Eine Auflage, die das Tankstellensterben beschleunigen könnte

Das Bundeskabinett hat Ende Mai 2024 eine Gesetzesänderung auf den Weg gebracht. Demnach sollen Unternehmen mit mindestens 200 Tankstellen ab dem 1. Januar 2028 grundsätzlich an jeder Tankstelle mindestens einen öffentlich zugänglichen Schnelladepunkt mit einer Leistung von mindestens 150 kW betreiben müssen. Ziel der Bundesregierung ist es, dass bis zum Jahr 2030 in Deutschland 15 Millionen Elektroautos zugelassen sind. Zum Jahresanfang 2024 waren es nach Zahlen des Kraftfahrt-Bundesamtes rund 1,4 Millionen Einheiten.

Im Gesetzesentwurf heißt es zur Begründung für die Versorgungsauflage, der Ausbau von Schnellladeinfrastruktur an Tankstellen habe bereits begonnen. „Allerdings erfolgt dieser bislang noch nicht flächendeckend und regional heterogen.“ Verwiesen wird auf die Bedeutung von Tankstellen. „Zum einen stellen Tankstellen mit ihren verkehrsgünstigen Standorten die deutschlandweite Versorgung von Kraftfahrzeugen mit Kraftstoff sicher. Zum anderen gelten sie im Alltag als vertraute und attraktive Anlaufstellen.“

Durch die Versorgungsauflage wird dem Entwurf zufolge mit zusätzlich rund 8.000 neuen Schnellladepunkten gerechnet. Nach Angaben des Ministeriums sind mit Stand April von 115.000 öffentlich zugänglichen Ladepunkten knapp 22.000 Schnellladepunkte. Der Gesetzgeber hat ein paar Ausnahmen zugelassen und will auch eine Härtefallregelung vorsehen, wenn es zu wirtschaftlich unzumutbaren Belastungen kommen sollte.

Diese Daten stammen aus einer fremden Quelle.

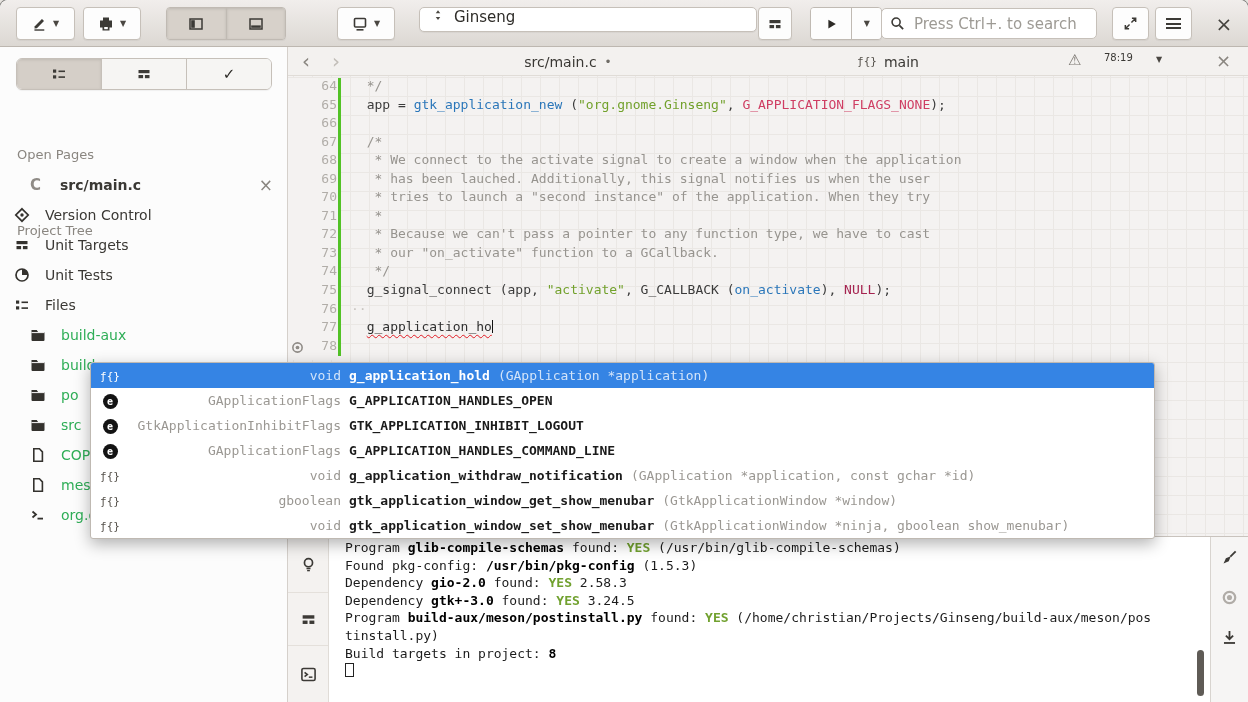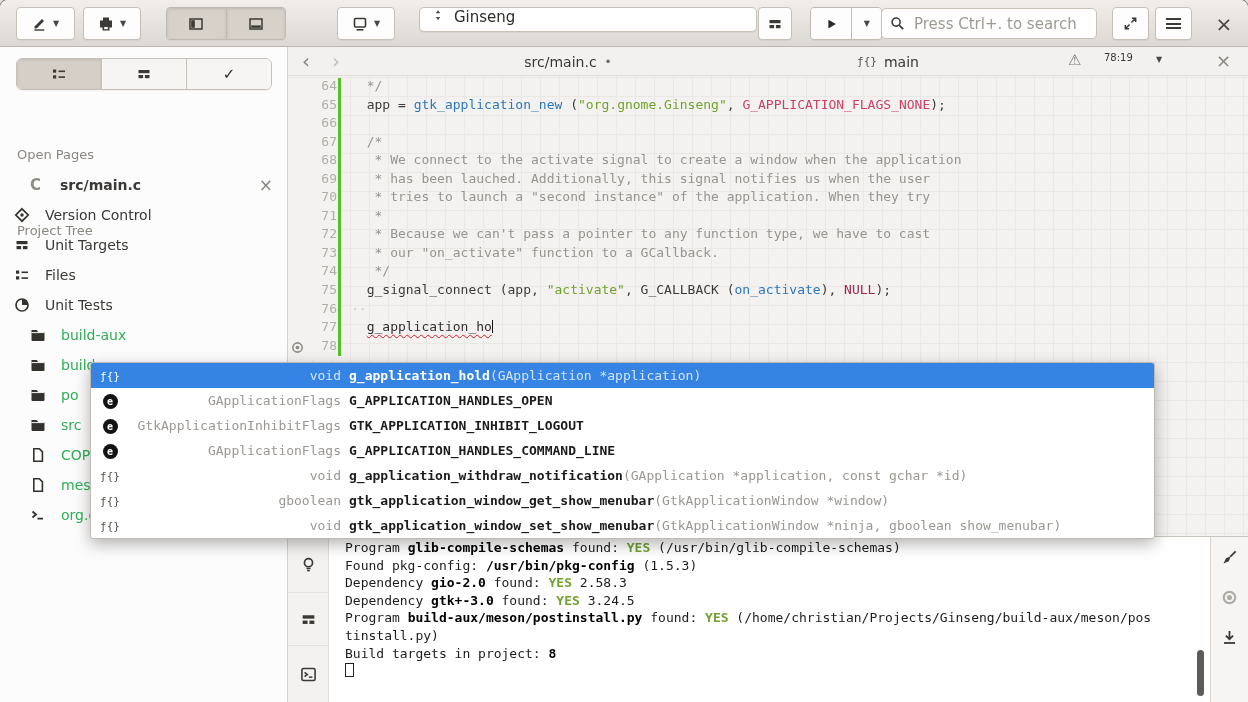--- a/index.html
+++ b/index.html
@@ -281,6 +281,15 @@
         <div class="trow">
           <span class="tic">
             <svg viewBox="0 0 16 16">
+              <circle cx="8" cy="8" r="6" fill="none" stroke="currentColor" stroke-width="1.7"></circle>
+              <path d="M8 8V2a6 6 0 0 1 6 6z" fill="currentColor"></path>
+            </svg>
+          </span>
+          <span class="tlb">Unit Tests</span>
+        </div>
+        <div class="trow">
+          <span class="tic">
+            <svg viewBox="0 0 16 16">
               <g fill="currentColor">
                 <rect x="2" y="3.5" width="3.2" height="3.2"></rect>
                 <rect x="7.5" y="4.5" width="6.5" height="1.6"></rect>
@@ -290,15 +299,6 @@
             </svg>
           </span>
           <span class="tlb">Files</span>
-        </div>
-        <div class="trow">
-          <span class="tic">
-            <svg viewBox="0 0 16 16">
-              <circle cx="8" cy="8" r="6" fill="none" stroke="currentColor" stroke-width="1.7"></circle>
-              <path d="M8 8V2a6 6 0 0 1 6 6z" fill="currentColor"></path>
-            </svg>
-          </span>
-          <span class="tlb">Unit Tests</span>
         </div>
         <div class="trow ind">
           <span class="tic">

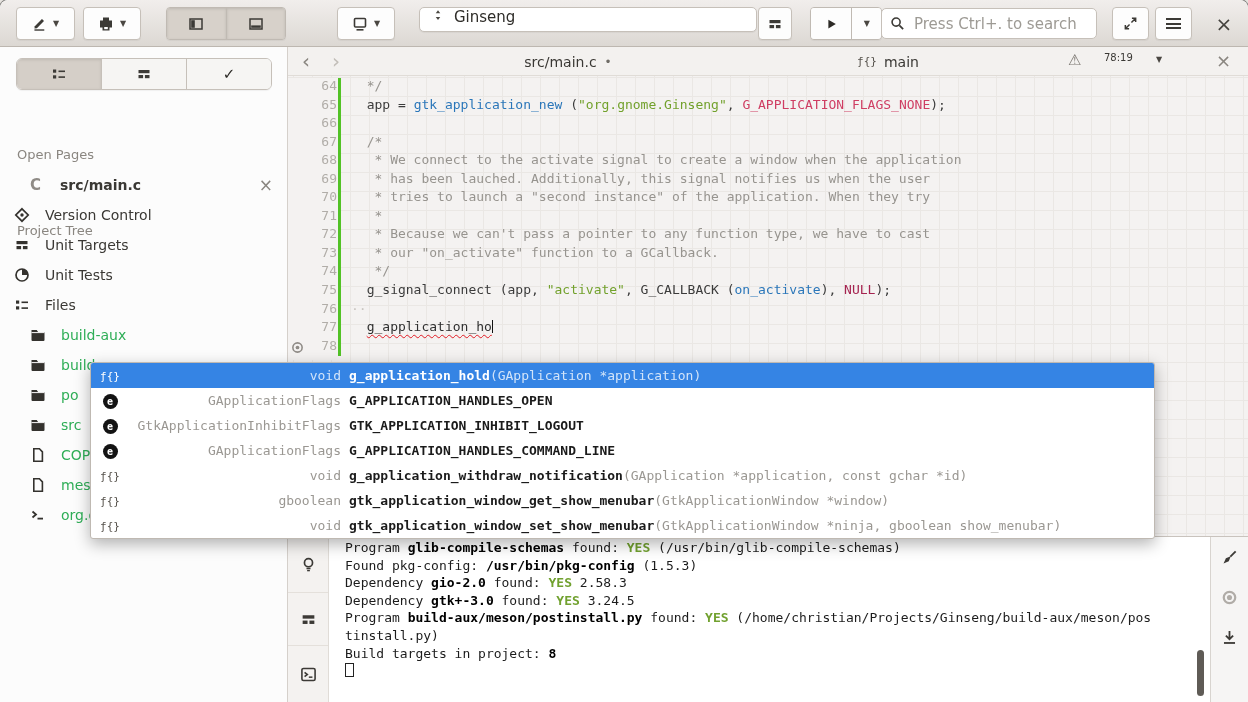--- a/index.html
+++ b/index.html
@@ -86,7 +86,7 @@
     font:bold 10px/15px "DejaVu Sans Mono",monospace;text-align:center;}
   .c-ret{flex:0 0 218px;text-align:right;color:#9a9792;white-space:pre;}
   .c-name{margin-left:8px;font-weight:bold;color:#1b1b1b;white-space:pre;}
-  .c-params{color:#9a9792;white-space:pre;}
+  .c-params{margin-left:8px;color:#9a9792;white-space:pre;}
   .c-row.sel{background:#3584e4;}
   .c-row.sel .c-ret,.c-row.sel .c-params{color:rgba(255,255,255,.78);}
   .c-row.sel .c-name{color:#fff;}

Der Aral Vorstandschef Achim Bothe lehnte die geplanten Versorgungsauflagen ab. Das erinnere ihn an Planwirtschaft und funktioniere nicht, so Aral. Bothe sagte, die Verpflichtung werde zu Fehlinvestitionen führen. Er fordert, dass die Mineralölwirtschaft sich auf die Standorte konzentrieren sollte, an denen das größte Potenzial für Nachfrage und Nutzung besteht. Und Bothe weiter: „Aber nicht jede Tankstelle braucht eine Ladesäule“. Auch der Wirtschaftsverband Fuels und Energie en2x prangerte den Ladesäulenzwang an Tankstellen als reine Symbolpolitik an.

Das Bundesverkehrsministerium geht davon aus, dass etwa 60 Prozent der insgesamt rund 14.000 Tankstellen von dem Gesetz erfasst würden. Der Entwurf sieht als Alternative für die Tankstellenbetreiber auch vor, dass die Ladesäulen in einer Entfernung von bis zu einem Kilometer von der bisherigen Tankstelle errichtet werden können. Dann müsste jedoch mehr als ein Ladepunkt gebaut werden.

Diese hohe Investition in die Elektrosäule wird unter Umständen auch den einen oder anderen Tankstellenstandort in Frage stellen. Die Investition mit entsprechenden Folgekosten kann dazu führen, dass sich eine Tankstelle, die sich mit dem Mineralölvertrieb und dem Shopgeschäft noch wirtschaftlich darstellen ließe, nicht mehr trägt. Dies trifft insbesondere auf kleinere Tankstellen der Mineralölketten im ländlichen Raum zu. Gerade in den Gebieten, wo die Tankstellenversorgung heute bereits recht schlecht ist, kann es sein, dass die Netzdichte an Tankstellen weiter abnimmt.

Zudem stellt sich rein rechtlich die Frage, ob der Gesetzgeber den Tankstellen eine solche Pflicht überhaupt auferlegen kann. Aus welchem Grund sollen gerade Tankstellen eine Stromtankstelle betreiben? Warum gilt dies nicht eher für alle Lebensmittel- oder andere Märkte, an denen der Kunde eine längere Verweildauer hat und somit die Möglichkeit, dort Strom zu tanken? Warum wird diese Auflage nicht den Stromproduzenten wie RWE, E.ON oder EnBW gemacht, die den Strom herstellen und für deren Verteilung zuständig sind? Diese könnten am besten einschätzen, wo am effizientesten neue Zapfsäulen zu errichten wären.

Dass die Mineralölbranche diesen Zwang ohne rechtliche Prüfung annimmt, ist eigentlich nicht zu erwarten.